In later work (1996, 2001, 2005) Dennett replaced the metaphor of multiple drafts with the metaphor of fame in the brain. Just as becoming famous is not a precisely datable event like being transduced into a medium (like being televised), so achieving fame (or ‘clout’) in the brain is not a precisely datable transition in the brain. It is a competitive phenomenon --not all can be famous--and it is only retrospectively determinable since it is constituted by its sequelae. (As he never tires of insisting, one must always ask the Hard Question “And then what happens?”) One cannot, logically cannot, be famous for fifteen minutes; that would not be fame. And a content cannot be conscious for fifteen milliseconds and utterly forgotten afterwards; that would not be consciousness. The fact that the hypothesis seems to make sense is due to the mistaken imagery with which we adorn the everyday concept of consciousness.
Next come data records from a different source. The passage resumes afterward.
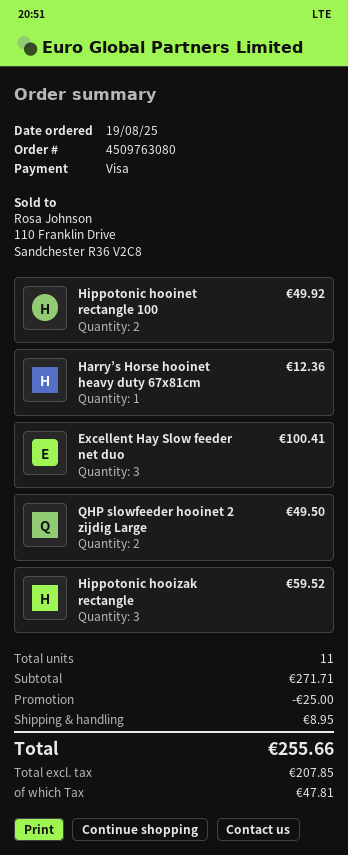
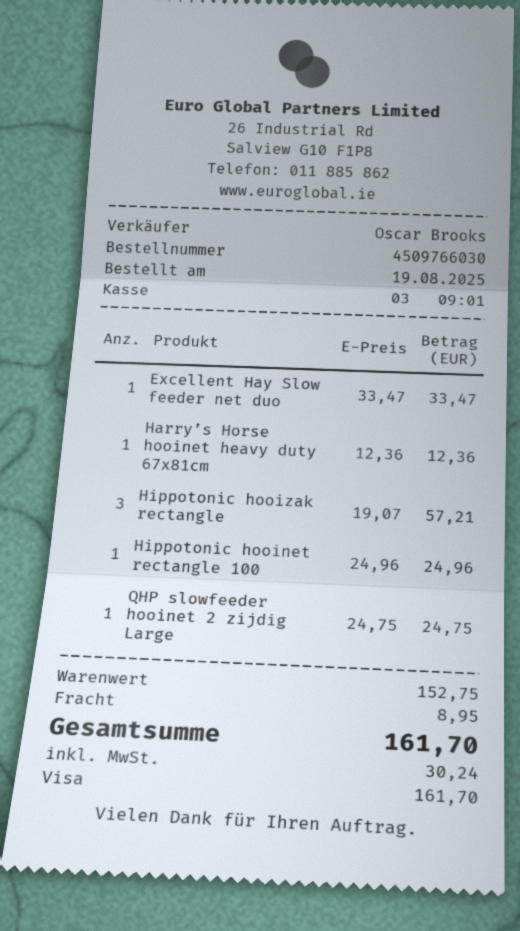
order number: 4509763080 -> 4509766030
Hippotonic hooinet rectangle 100: 2 for 49.92 -> 1 for 24.96
Excellent Hay Slow feeder net duo: 3 for 100.41 -> 1 for 33.47
QHP slowfeeder hooinet 2 zijdig Large: 2 for 49.50 -> 1 for 24.75
Hippotonic hooizak rectangle: 3 for 59.52 -> 3 for 57.21
subtotal: 271.71 -> 152.75
discount: 25.00 -> none
tax: 47.81 -> 30.24
total: 255.66 -> 161.70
The transition from unconscious to conscious is real, but since it involves the accumulation of a wide variety of sequelae which may become undone and redone, overruled and then rehabilitated over a longish period of time (by the standards of experimental cognitive science) it is only in special and extreme cases that one can motivate the precise timing of the transition. Remember: the work that would be done by the homunculus in the Cartesian Theater is distributed in time as well as space. The tennis player returning serve does not have to wait 300 milliseconds to become “fully conscious” of the serve’s trajectory before shaping her return, and a quick-witted pun can be on your lips before you are “fully conscious” of the words you are responding to. You can’t issue clever retorts to speech acts you are never conscious of, but your consciousness of them is not a pre-condition for framing your response. And if, for one reason or another, your emergent pun is aborted before it is uttered (it would have been in bad taste, perhaps) it may not even “cross your mind”–consciously. Were you conscious of thinking of it and then inhibiting its expression? That is just one possibility; it may have been considered and rejected so briefly and inconsequentially (it has no sequelae) that no retrospective account of what it was like to have that conversation would include it. In normal conditions (when our brains are not given tasks beyond their competence), there is a consilience of contents and actions that encourages us to see the work done by the distributed agencies as the work of a single, rational ego residing in headquarters, but at other times our content-determinations can become disjointed and delayed with comic effect, as when you pull back the bedcovers and see–“Eeek!”–and run out of the room screaming “It’s only a plastic snake!” Indeed it is, so why are you running and why are you screaming? One team in your brain has taken charge while another team is still sorting out the implications.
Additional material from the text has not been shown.